*Task requirements*:
Your copy should match the records exactly, except that no pictures appear in it.
=== Section Start ===
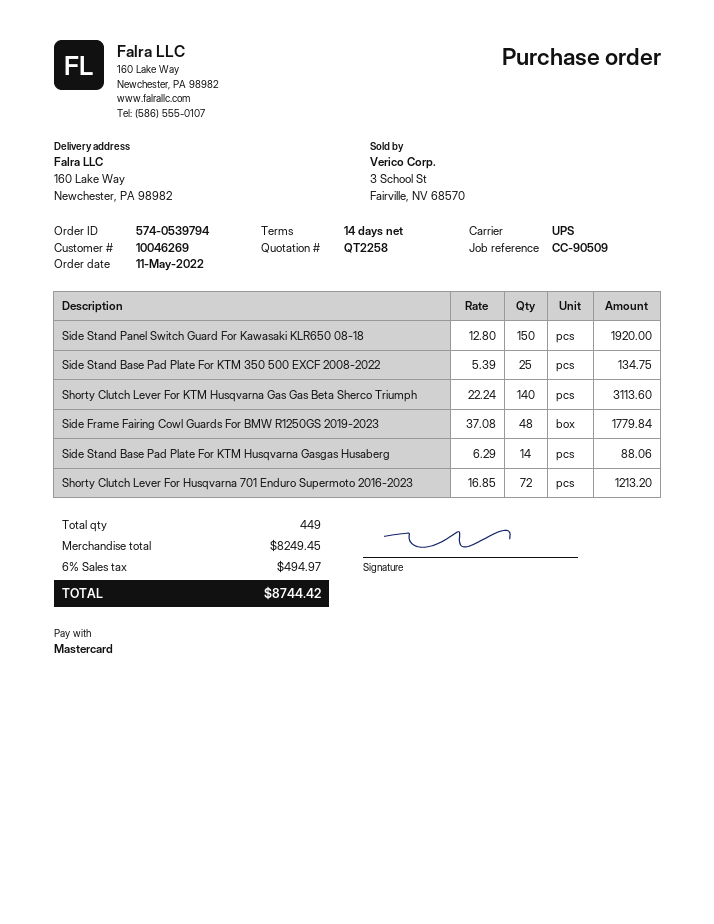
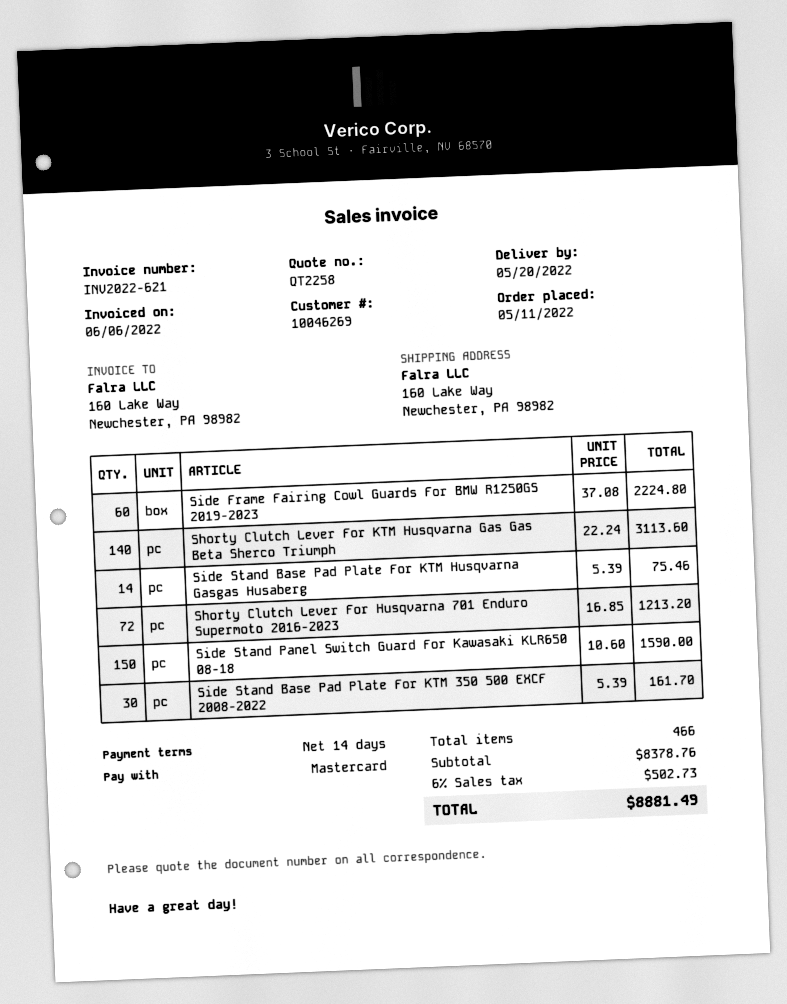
Side Stand Panel Switch Guard For Kawasaki KLR650 08-18: 150 x 12.80 = 1920.00 -> 150 x 10.60 = 1590.00
Side Stand Base Pad Plate For KTM 350 500 EXCF 2008-2022: 25 x 5.39 = 134.75 -> 30 x 5.39 = 161.70
Side Frame Fairing Cowl Guards For BMW R1250GS 2019-2023: 48 x 37.08 = 1779.84 -> 60 x 37.08 = 2224.80
Side Stand Base Pad Plate For KTM Husqvarna Gasgas Husaberg: 14 x 6.29 = 88.06 -> 14 x 5.39 = 75.46
total quantity: 449 -> 466
subtotal: 8249.45 -> 8378.76
tax: 6% = 494.97 -> 6% = 502.73
total: 8744.42 -> 8881.49

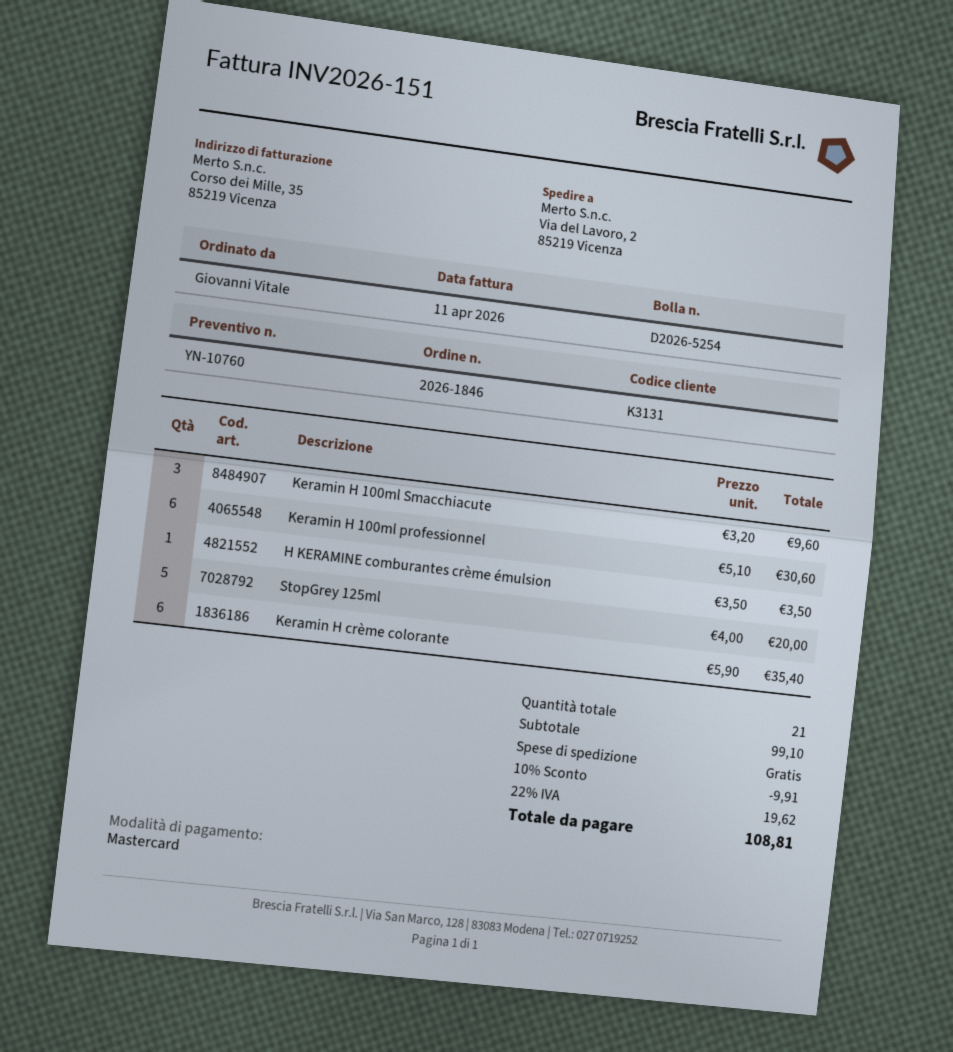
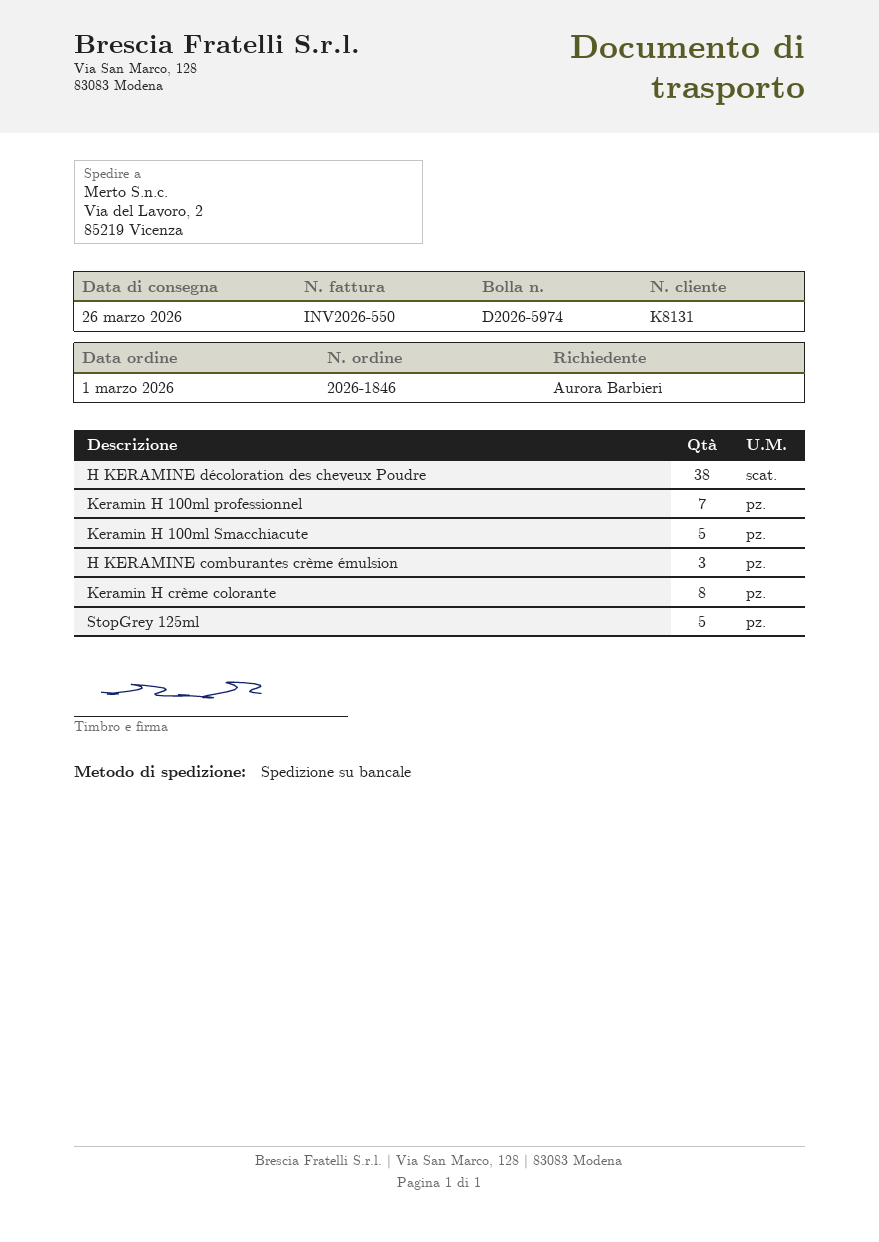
delivery note number: D2026-5254 -> D2026-5974
invoice number: INV2026-151 -> INV2026-550
customer number: K3131 -> K8131
ordered by: Giovanni Vitale -> Aurora Barbieri
Keramin H 100ml Smacchiacute: 3 -> 5
Keramin H 100ml professionnel: 6 -> 7
H KERAMINE comburantes crème émulsion: 1 -> 3
Keramin H crème colorante: 6 -> 8
H KERAMINE décoloration des cheveux Poudre: none -> 38

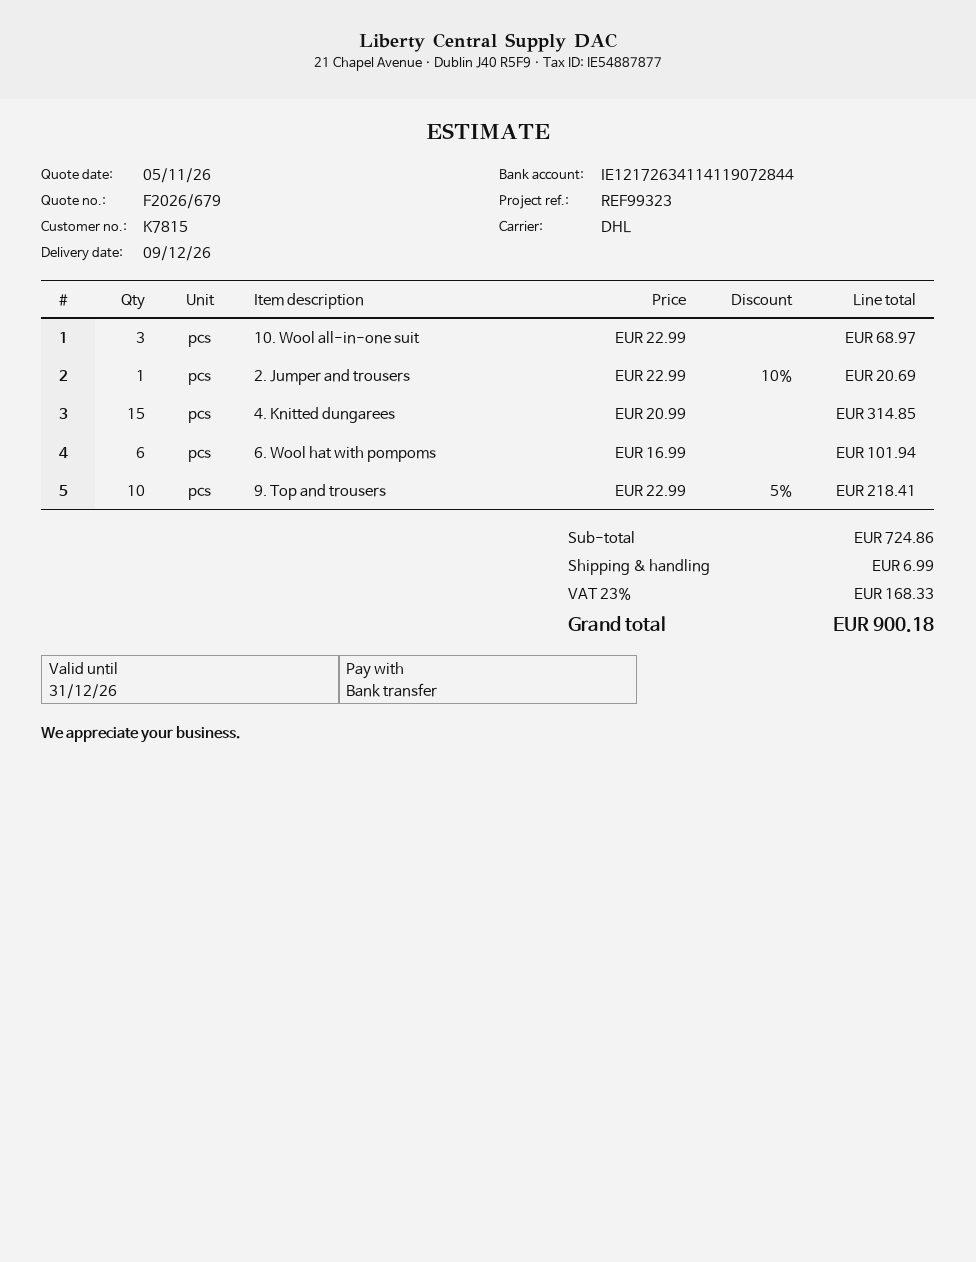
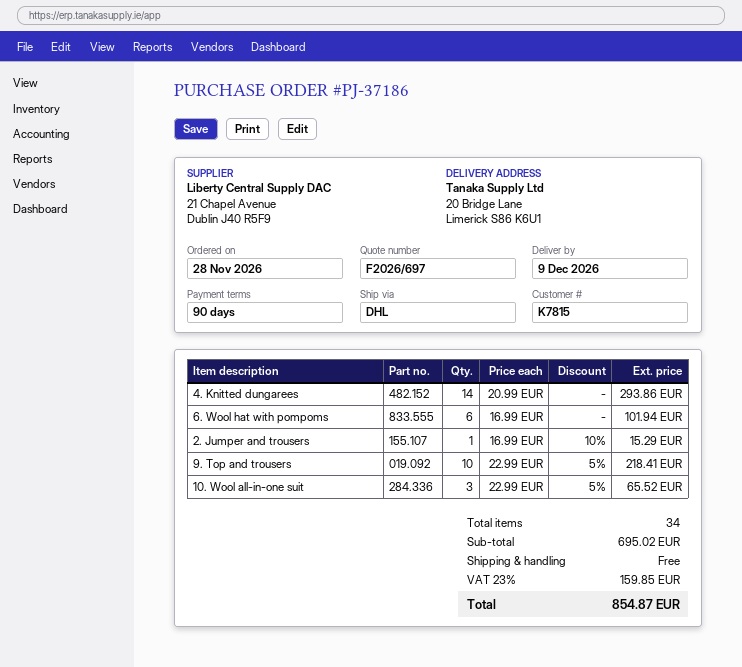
quote number: F2026/679 -> F2026/697
10. Wool all-in-one suit: 3 x 22.99 = 68.97 -> 3 x 22.99 - 5% = 65.52
2. Jumper and trousers: 1 x 22.99 - 10% = 20.69 -> 1 x 16.99 - 10% = 15.29
4. Knitted dungarees: 15 x 20.99 = 314.85 -> 14 x 20.99 = 293.86
subtotal: 724.86 -> 695.02
shipping: 6.99 -> 0.00
tax: 23% = 168.33 -> 23% = 159.85
total: 900.18 -> 854.87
=== Section End ===
*Finished task*:
Side Stand Panel Switch Guard For Kawasaki KLR650 08-18: 150 x 12.80 = 1920.00 -> 150 x 10.60 = 1590.00
Side Stand Base Pad Plate For KTM 350 500 EXCF 2008-2022: 25 x 5.39 = 134.75 -> 30 x 5.39 = 161.70
Side Frame Fairing Cowl Guards For BMW R1250GS 2019-2023: 48 x 37.08 = 1779.84 -> 60 x 37.08 = 2224.80
Side Stand Base Pad Plate For KTM Husqvarna Gasgas Husaberg: 14 x 6.29 = 88.06 -> 14 x 5.39 = 75.46
total quantity: 449 -> 466
subtotal: 8249.45 -> 8378.76
tax: 6% = 494.97 -> 6% = 502.73
total: 8744.42 -> 8881.49

delivery note number: D2026-5254 -> D2026-5974
invoice number: INV2026-151 -> INV2026-550
customer number: K3131 -> K8131
ordered by: Giovanni Vitale -> Aurora Barbieri
Keramin H 100ml Smacchiacute: 3 -> 5
Keramin H 100ml professionnel: 6 -> 7
H KERAMINE comburantes crème émulsion: 1 -> 3
Keramin H crème colorante: 6 -> 8
H KERAMINE décoloration des cheveux Poudre: none -> 38

quote number: F2026/679 -> F2026/697
10. Wool all-in-one suit: 3 x 22.99 = 68.97 -> 3 x 22.99 - 5% = 65.52
2. Jumper and trousers: 1 x 22.99 - 10% = 20.69 -> 1 x 16.99 - 10% = 15.29
4. Knitted dungarees: 15 x 20.99 = 314.85 -> 14 x 20.99 = 293.86
subtotal: 724.86 -> 695.02
shipping: 6.99 -> 0.00
tax: 23% = 168.33 -> 23% = 159.85
total: 900.18 -> 854.87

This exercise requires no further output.